- _Input for this task_

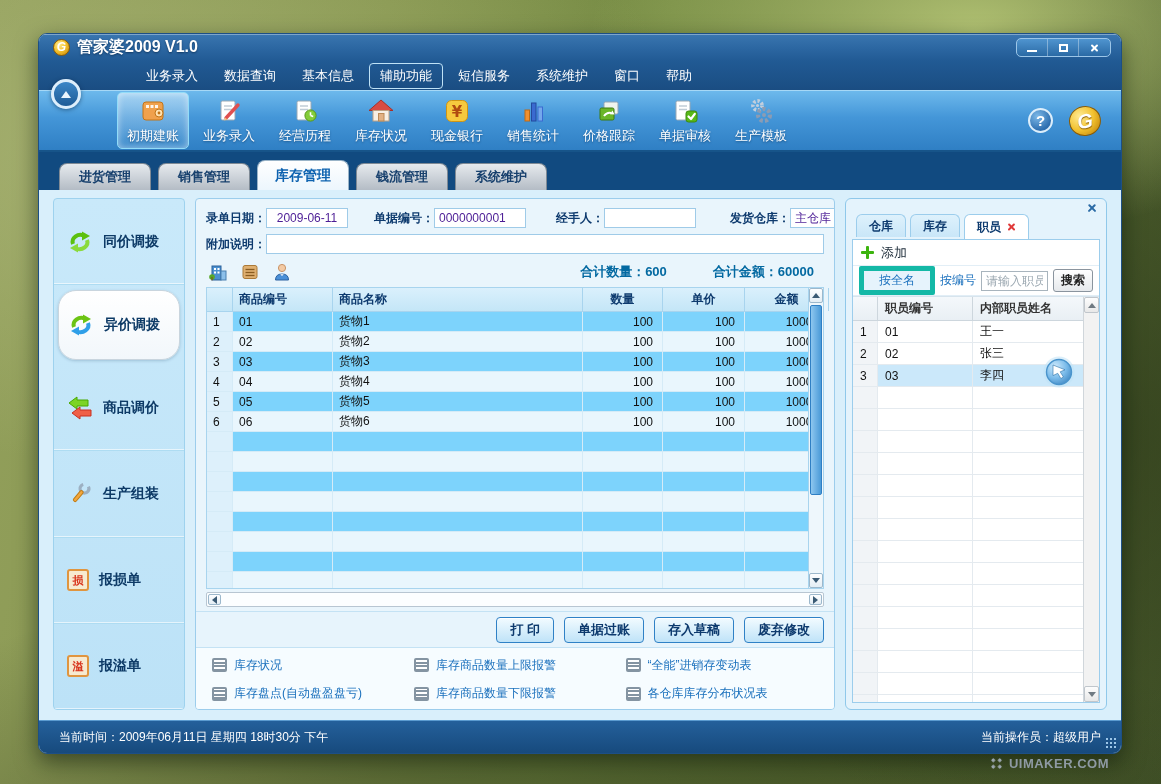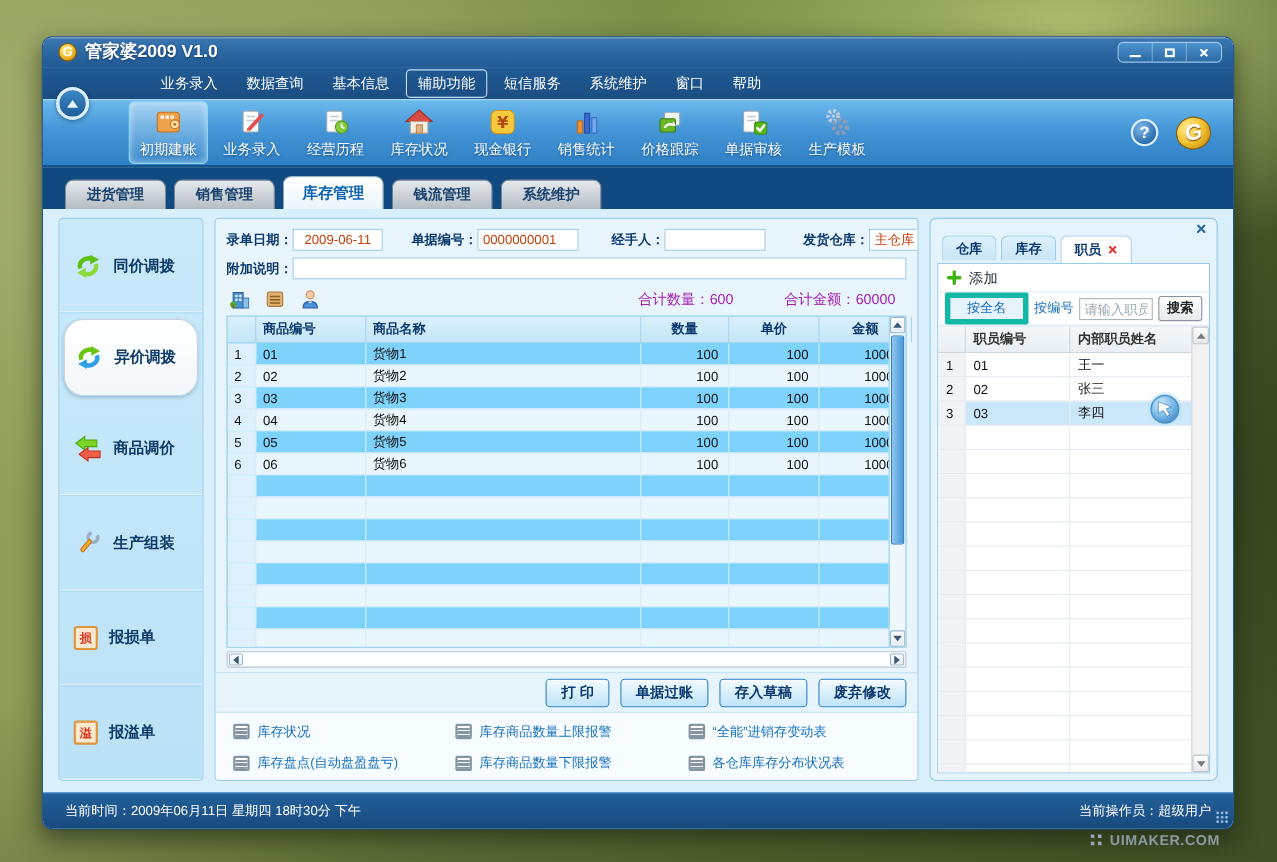"2009-06-11" .f-input { color: #c2410c -> #4c1d95 }
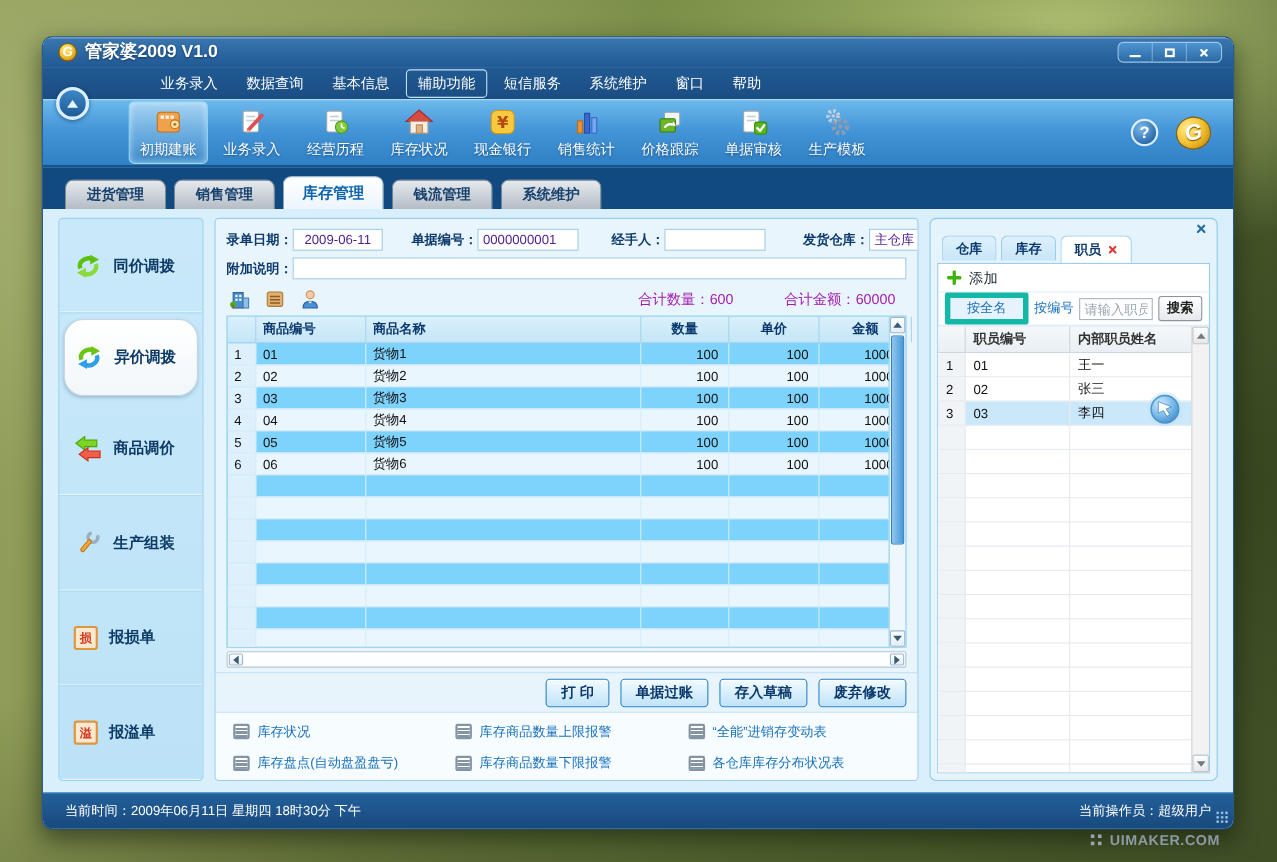"合计数量：600" .tot { color: #a21caf -> #0369a1; font-weight: normal -> bold }
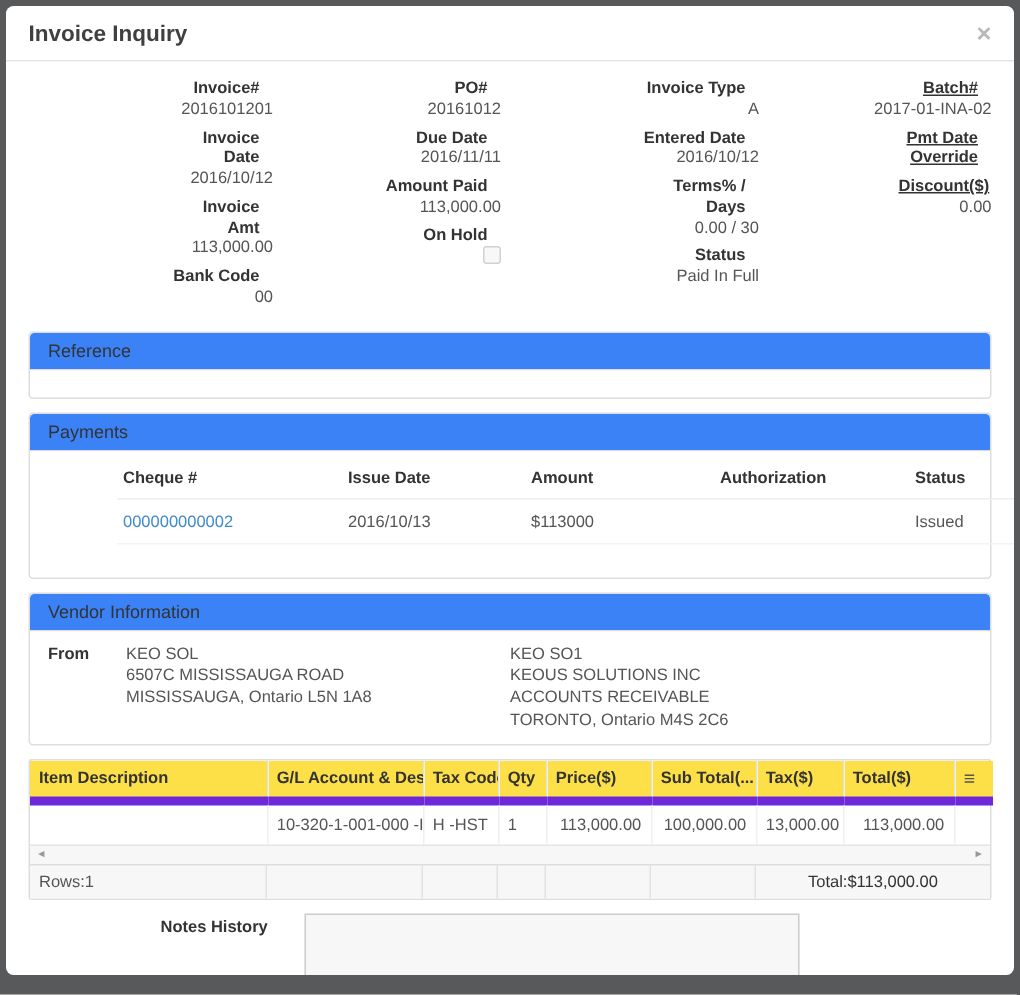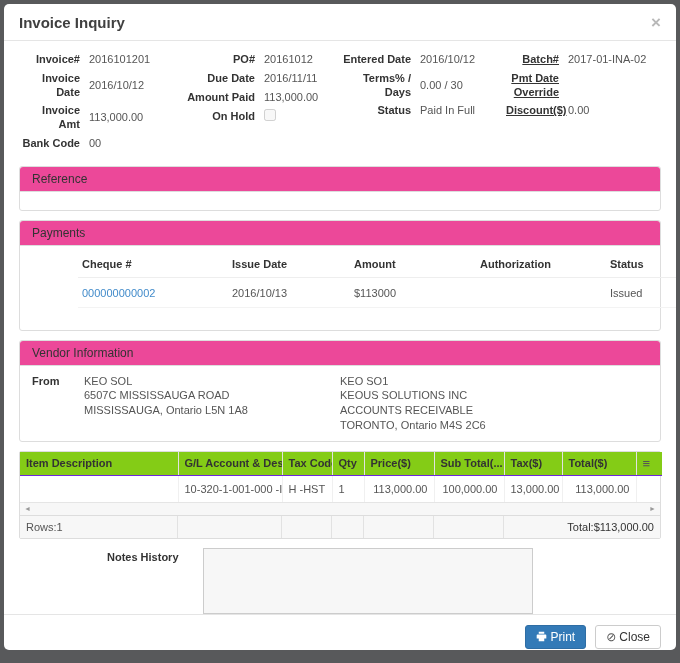"Invoice#" .pair { align-items: center -> flex-end; flex-direction: none -> column }
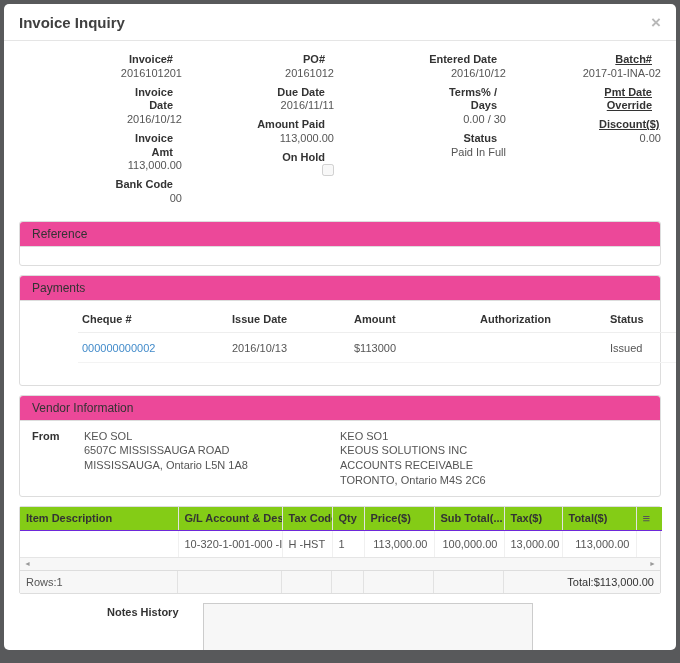"Invoice Type" div.pair { html: none -> <div> <span>Invoice Type</span> <span>A</span> </div> }
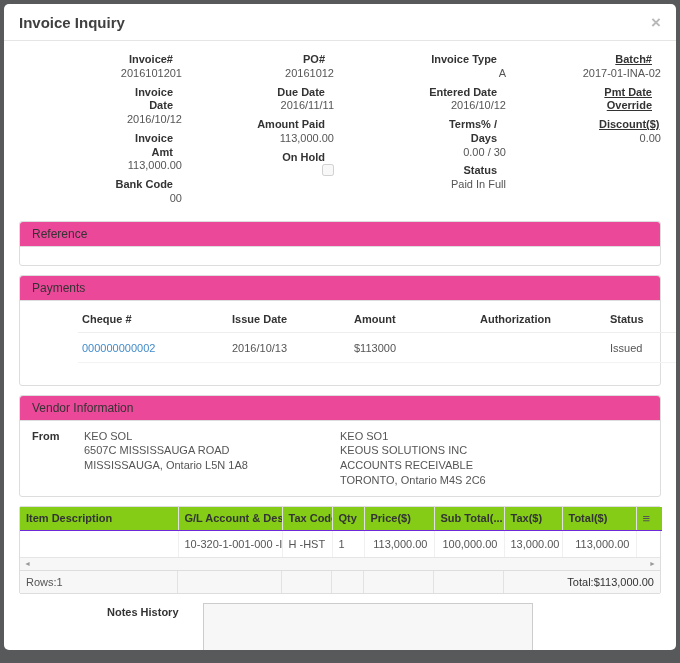"Reference" .panel-h { background: #ec4899 -> #3b82f6 }
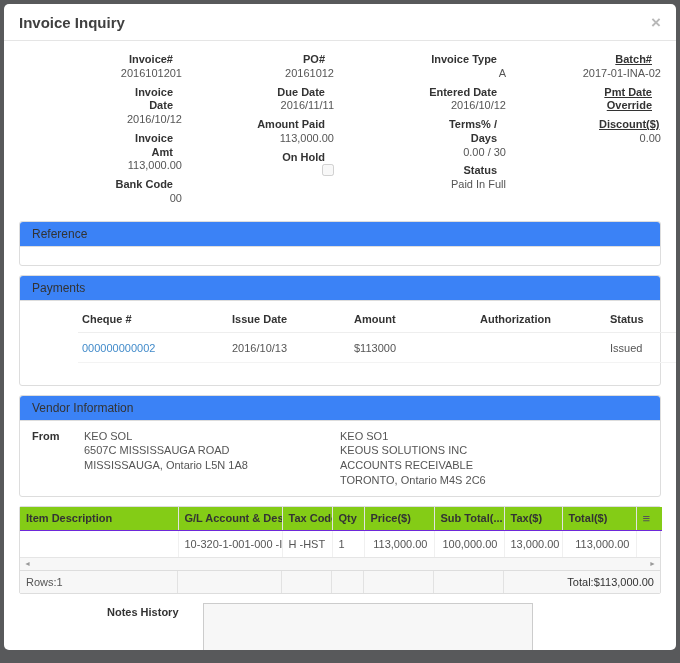"Item Description" table.items th { background: #84cc16 -> #fde047; border-bottom: 1px solid #6d28d9 -> 6px solid #6d28d9 }
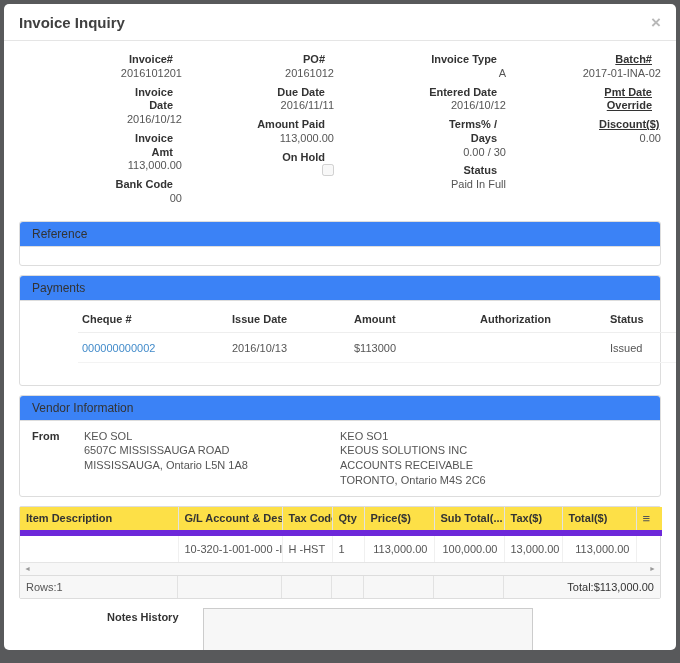"Total:$113,000.00" .items-foot .fc:last-child { text-align: right -> center }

- _About this exercise_
What you set down should be exactly the lines from the line containing "background: #ec4899 ->" to the last line of the entries above, both included, with no pictures.

- _Your response_
"Reference" .panel-h { background: #ec4899 -> #3b82f6 }
"Item Description" table.items th { background: #84cc16 -> #fde047; border-bottom: 1px solid #6d28d9 -> 6px solid #6d28d9 }
"Total:$113,000.00" .items-foot .fc:last-child { text-align: right -> center }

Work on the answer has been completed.